How experienced are you with dogs? I ask because having dogs as a child is different to being responsible for training a dog as an adult.

In general very young puppies don't show aggression, it is usually play biting. There are a variety of techniques to deal with this, from distraction, e.g. ask him to do sits and downs, to displacement, e.g. give him a dog chew, to putting him away until he is calm.
Are you attending puppy training classes? What does your trainer say? Are you rewarding with food? Have you started with teaching 'leave it'?

However, it is possible in rare cases for puppies to be aggressive, some of what you describe does sound like resource guarding. If that is the case, you need professional help and no one on the internet can help without seeing the dog and assessing the situation. Find an APDT accredited behaviourist, they are usually good and meanwhile keep the dog and the children separate at all times.

4evatry4evalearn Tue 01-Jan-19 10:20:03

Hi I've changed my name. Wanted to thank you though. I will phone a behavourist. I thought that is what he is doing but to attack without what he wanted even being took away or him even being touched by my daughter had shocked me. Yes I have trained dogs but none with aggression at all so this is all new to me and not what anyone would want round children. I will try though we would be devastated if he had to be sold. I'm also surprised he is like this so young. Is that common I've never seen it?

Booboostwo Tue 01-Jan-19 10:41:26

It's very very rare for a puppy to be aggressive. Most often the puppy is engaging in normal behaviours like play fighting which can look and sound scary if you are not used to dogs so it is common for owners to misunderstand the behaviour. This is why I asked how experienced you are with dogs. It is common for owners to be quite worried when boisterous puppies play, for example. It can involve a lot of teeth and noise but there is a big difference between healthy play and actual aggression.

Hopefully it will just be normal puppy behaviour and the behaviourist will teach you techniques for dealing with it. If it is actual aggression getting a behaviourist involved is essential to assess the dog.

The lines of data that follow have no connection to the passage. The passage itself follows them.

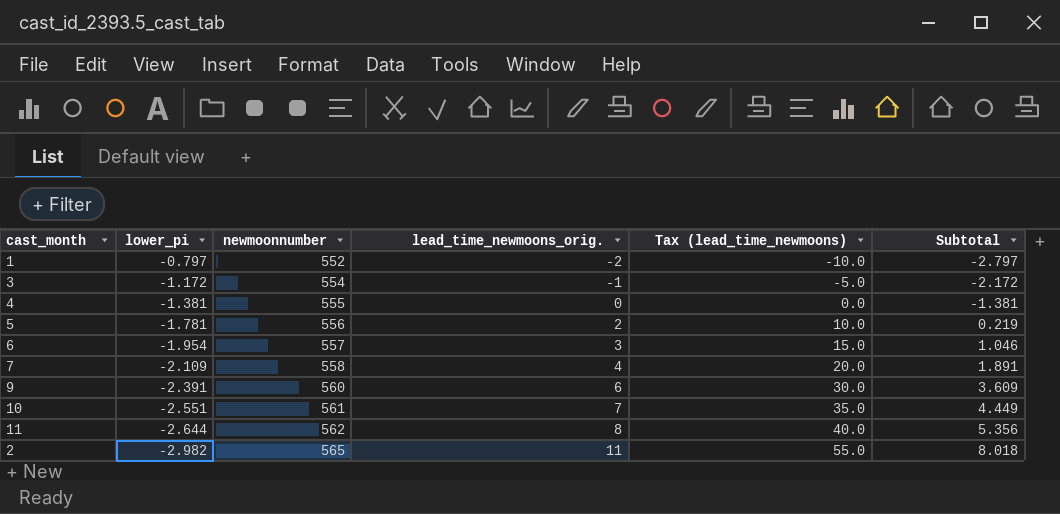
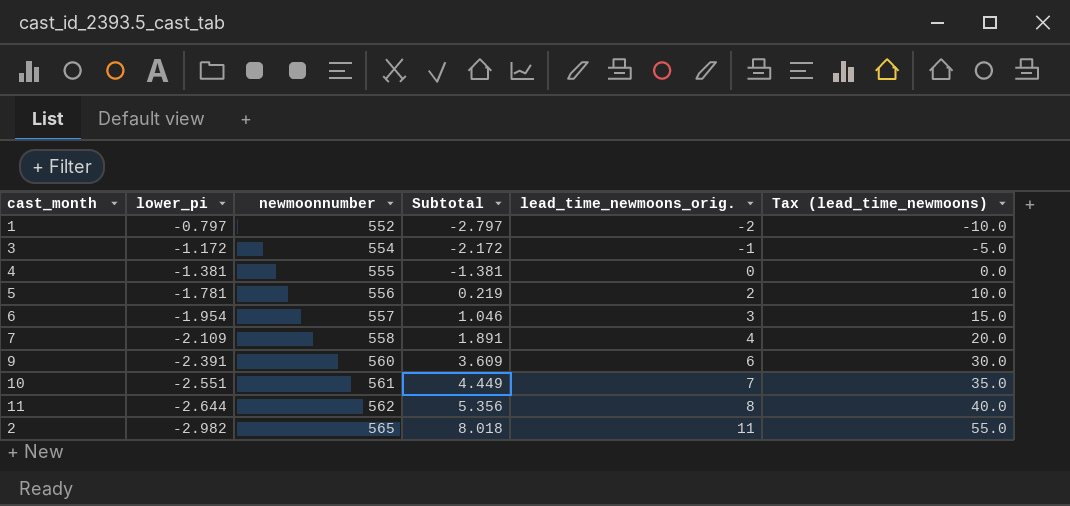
column Subtotal | position: 6 -> 4

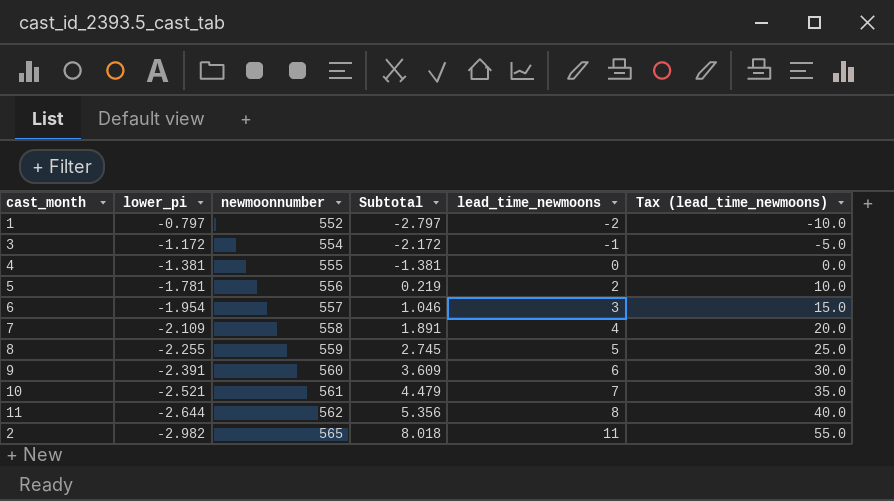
column name: lead_time_newmoons_orig. -> lead_time_newmoons
row 8: none -> -2.255 | 559 | 2.745 | 5 | 25.0
10 | lower_pi: -2.551 -> -2.521
10 | Subtotal: 4.449 -> 4.479

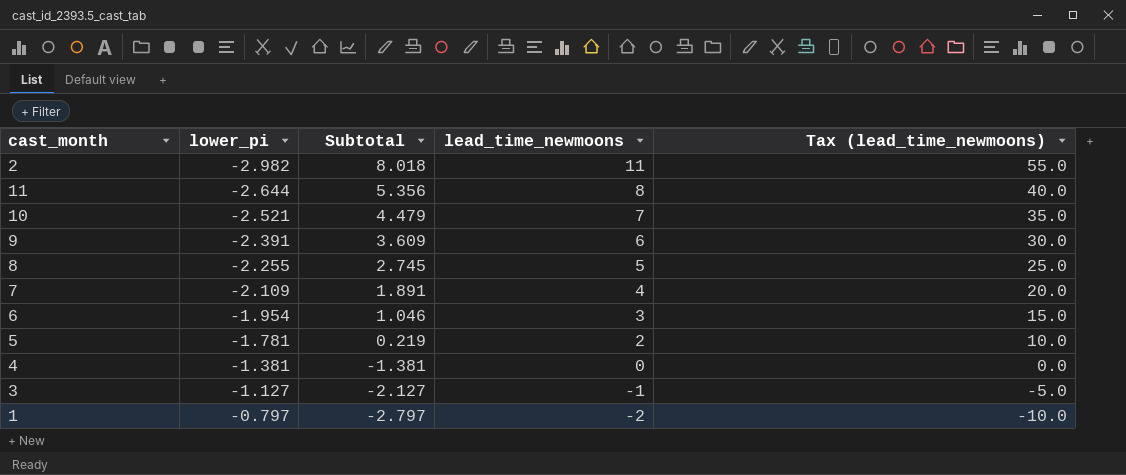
row order: lower_pi descending -> lower_pi ascending
column newmoonnumber | position: 3 -> none
3 | lower_pi: -1.172 -> -1.127
3 | Subtotal: -2.172 -> -2.127

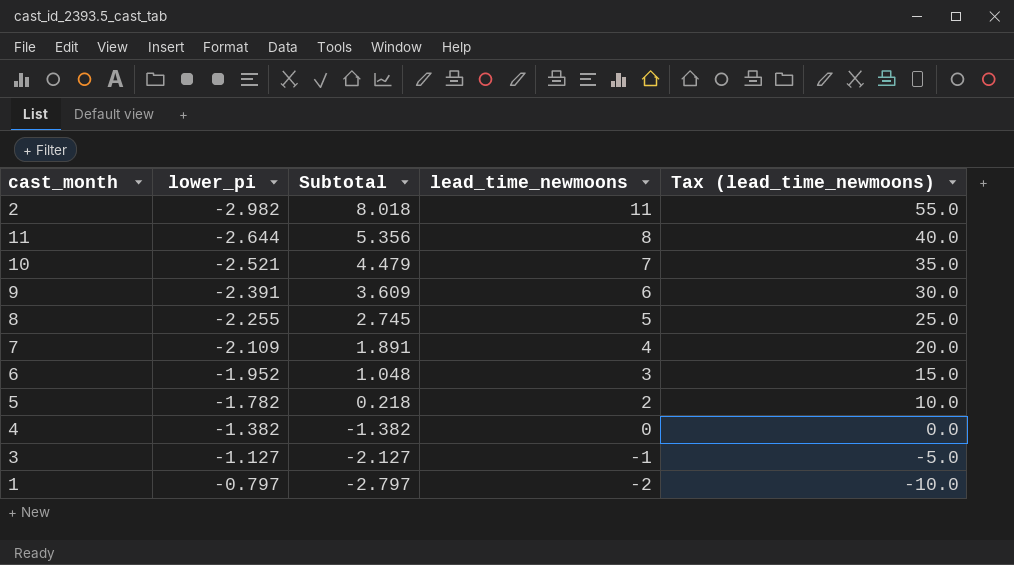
6 | lower_pi: -1.954 -> -1.952
6 | Subtotal: 1.046 -> 1.048
5 | lower_pi: -1.781 -> -1.782
5 | Subtotal: 0.219 -> 0.218
4 | lower_pi: -1.381 -> -1.382
4 | Subtotal: -1.381 -> -1.382

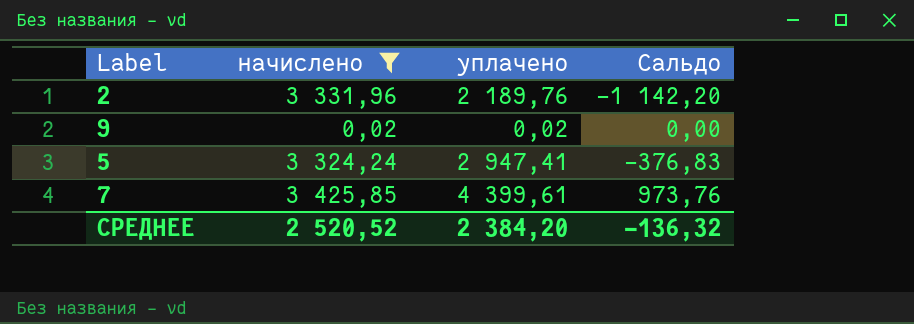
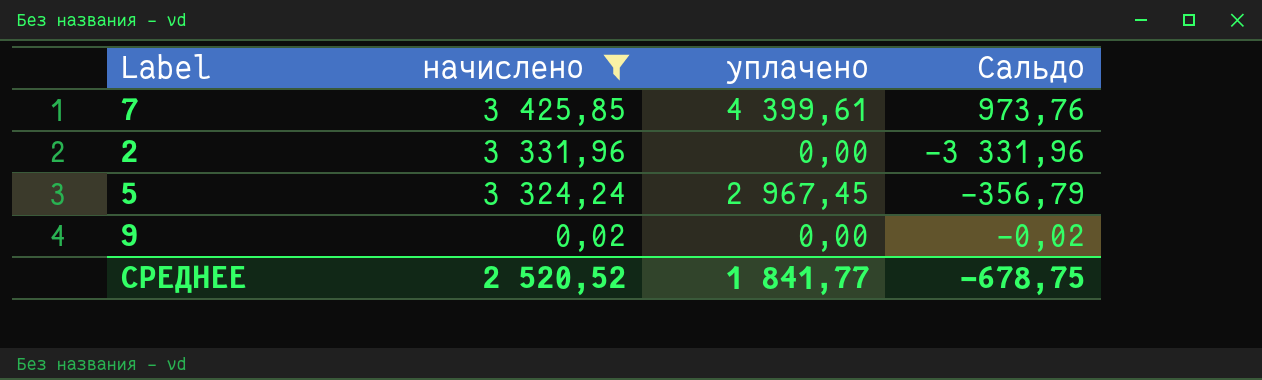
row order: none -> начислено descending
2 | уплачено: 2 189,76 -> 0,00
2 | Сальдо: -1 142,20 -> -3 331,96
5 | уплачено: 2 947,41 -> 2 967,45
5 | Сальдо: -376,83 -> -356,79
9 | уплачено: 0,02 -> 0,00
9 | Сальдо: 0,00 -> -0,02
СРЕДНЕЕ | уплачено: 2 384,20 -> 1 841,77
СРЕДНЕЕ | Сальдо: -136,32 -> -678,75

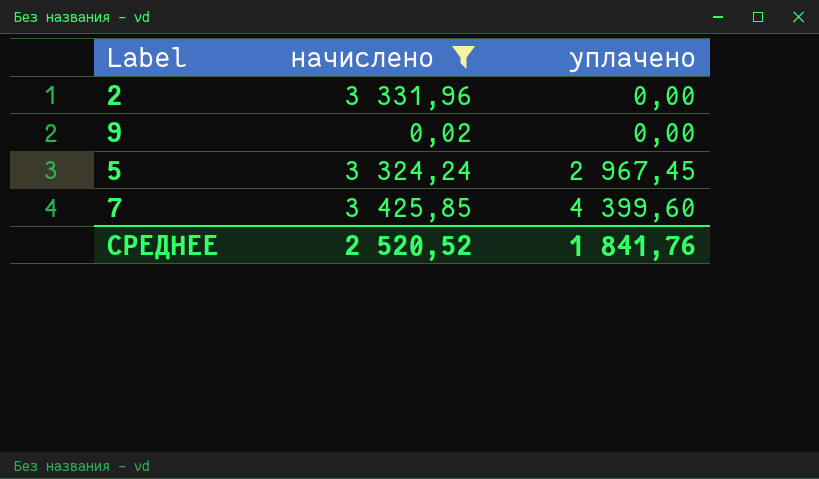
row order: начислено descending -> уплачено ascending
column Сальдо | formula: [уплачено] - [начислено] -> none
7 | уплачено: 4 399,61 -> 4 399,60
СРЕДНЕЕ | уплачено: 1 841,77 -> 1 841,76

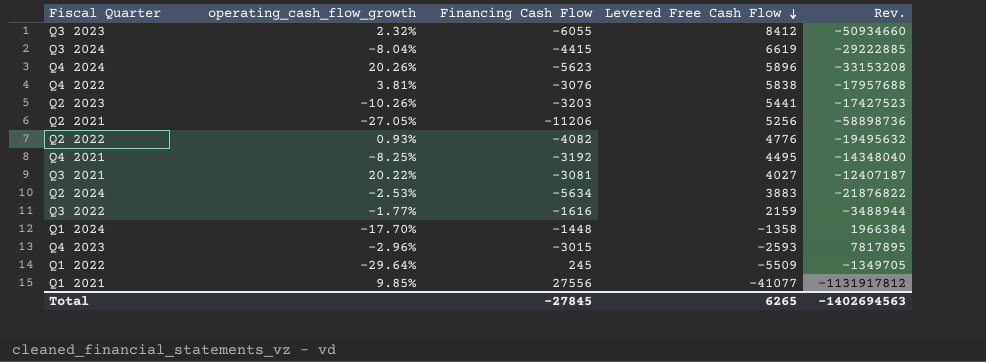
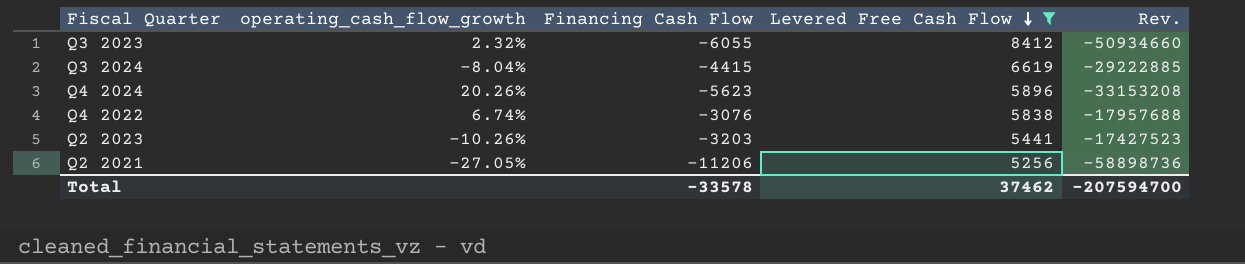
filter: none -> Levered Free Cash Flow >= 5256
Q4 2022 | operating_cash_flow_growth: 3.81% -> 6.74%
Total | Financing Cash Flow: -27845 -> -33578
Total | Levered Free Cash Flow: 6265 -> 37462
Total | Rev.: -1402694563 -> -207594700

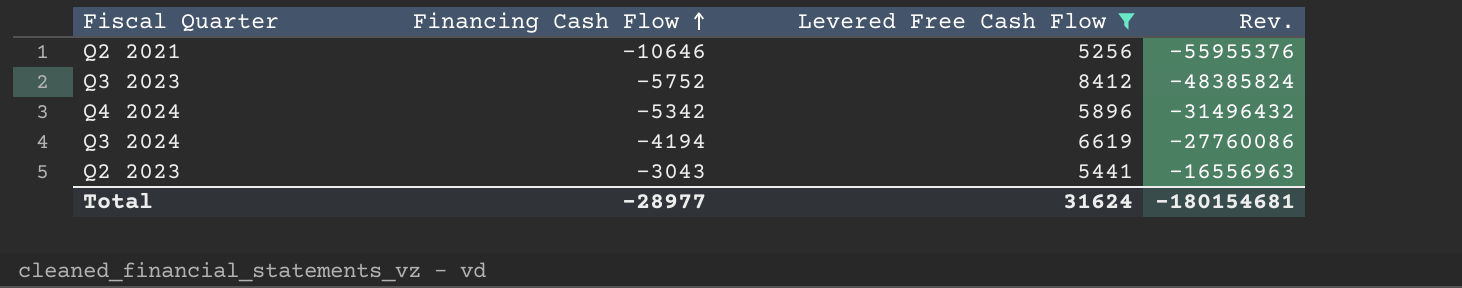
row order: Levered Free Cash Flow descending -> Financing Cash Flow ascending
column operating_cash_flow_growth | position: 2 -> none
row Q4 2022: 6.74% | -3076 | 5838 | -17957688 -> none
Q2 2021 | Financing Cash Flow: -11206 -> -10646
Q2 2021 | Rev.: -58898736 -> -55955376
Q3 2023 | Financing Cash Flow: -6055 -> -5752
Q3 2023 | Rev.: -50934660 -> -48385824
Q4 2024 | Financing Cash Flow: -5623 -> -5342
Q4 2024 | Rev.: -33153208 -> -31496432
Q3 2024 | Financing Cash Flow: -4415 -> -4194
Q3 2024 | Rev.: -29222885 -> -27760086
Q2 2023 | Financing Cash Flow: -3203 -> -3043
Q2 2023 | Rev.: -17427523 -> -16556963
Total | Financing Cash Flow: -33578 -> -28977
Total | Levered Free Cash Flow: 37462 -> 31624
Total | Rev.: -207594700 -> -180154681

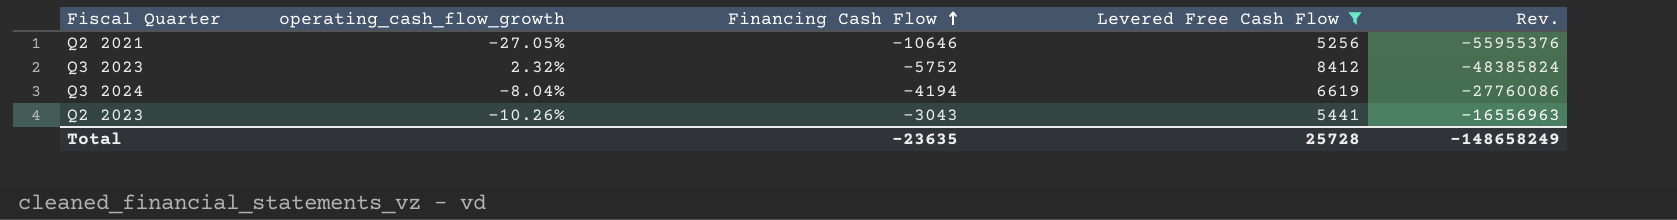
column operating_cash_flow_growth | position: none -> 2
row Q4 2024: -5342 | 5896 | -31496432 -> none
Total | Financing Cash Flow: -28977 -> -23635
Total | Levered Free Cash Flow: 31624 -> 25728
Total | Rev.: -180154681 -> -148658249

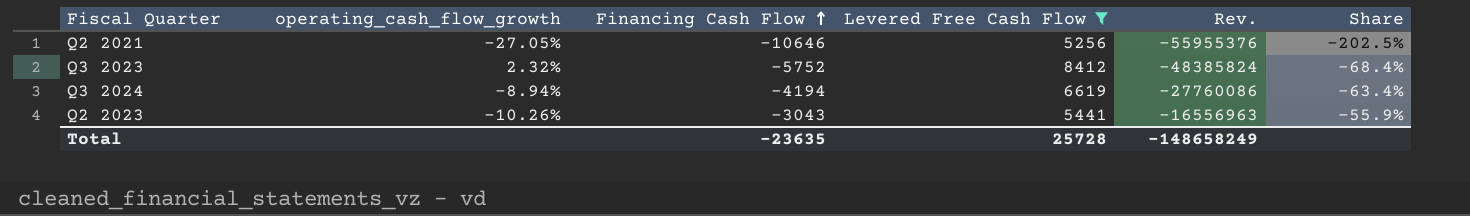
column Share | formula: none -> [Financing Cash Flow] / [Levered Free Cash Flow]
Q3 2024 | operating_cash_flow_growth: -8.04% -> -8.94%

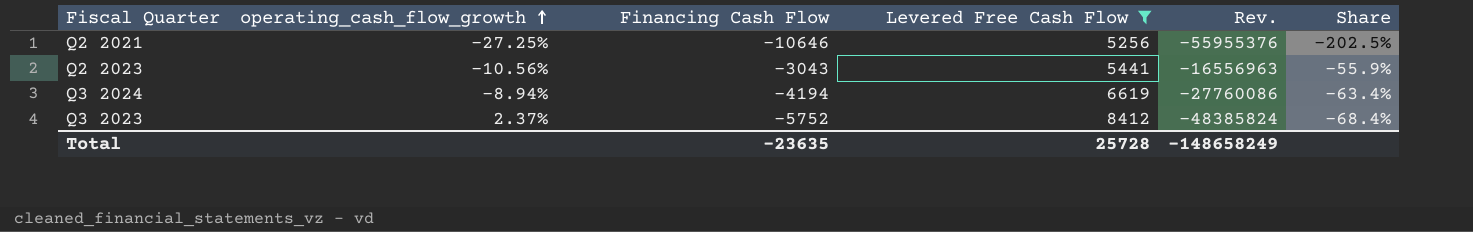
row order: Financing Cash Flow ascending -> operating_cash_flow_growth ascending
Q2 2021 | operating_cash_flow_growth: -27.05% -> -27.25%
Q2 2023 | operating_cash_flow_growth: -10.26% -> -10.56%
Q3 2023 | operating_cash_flow_growth: 2.32% -> 2.37%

4evatry4evalearn Tue 01-Jan-19 11:36:22

He is fine over his stuff and food being took away. It is caused all three times by something he knows he is not allowed. Her ball my biscuits the cables. He growls but turns and bites in a second. Not bite once but growls hackles up until I manage to remove him still attacking her this time. After biting her he had hackles up trying to bite me all the way to the cage. Am shocked this time I think he ran a circle to get bk to her face. when I tapped him he grabbed her hair. He is not playing i just need to find out if he can change. If he done that as a adult he would already be pts. It really was that nasty. She never even touched him just happened to be sat by cables.

Booboostwo Tue 01-Jan-19 11:41:21

Puppies have to be taught to give up things, whether it is food, toys or anything else they have taken a liking to, like the ball, biscuits and cable. At 12 weeks old it is highly unlikely that he knows to leave things he shouldn't touch.

Growling and hackles up are not uncommon puppy behaviour and not problematic in and of themselves. They can be part of play fight and they do have a different meaning from an adult dog behaving this way.

However, the best thing is to get a professional to observe his behaviour and tell you what is happening.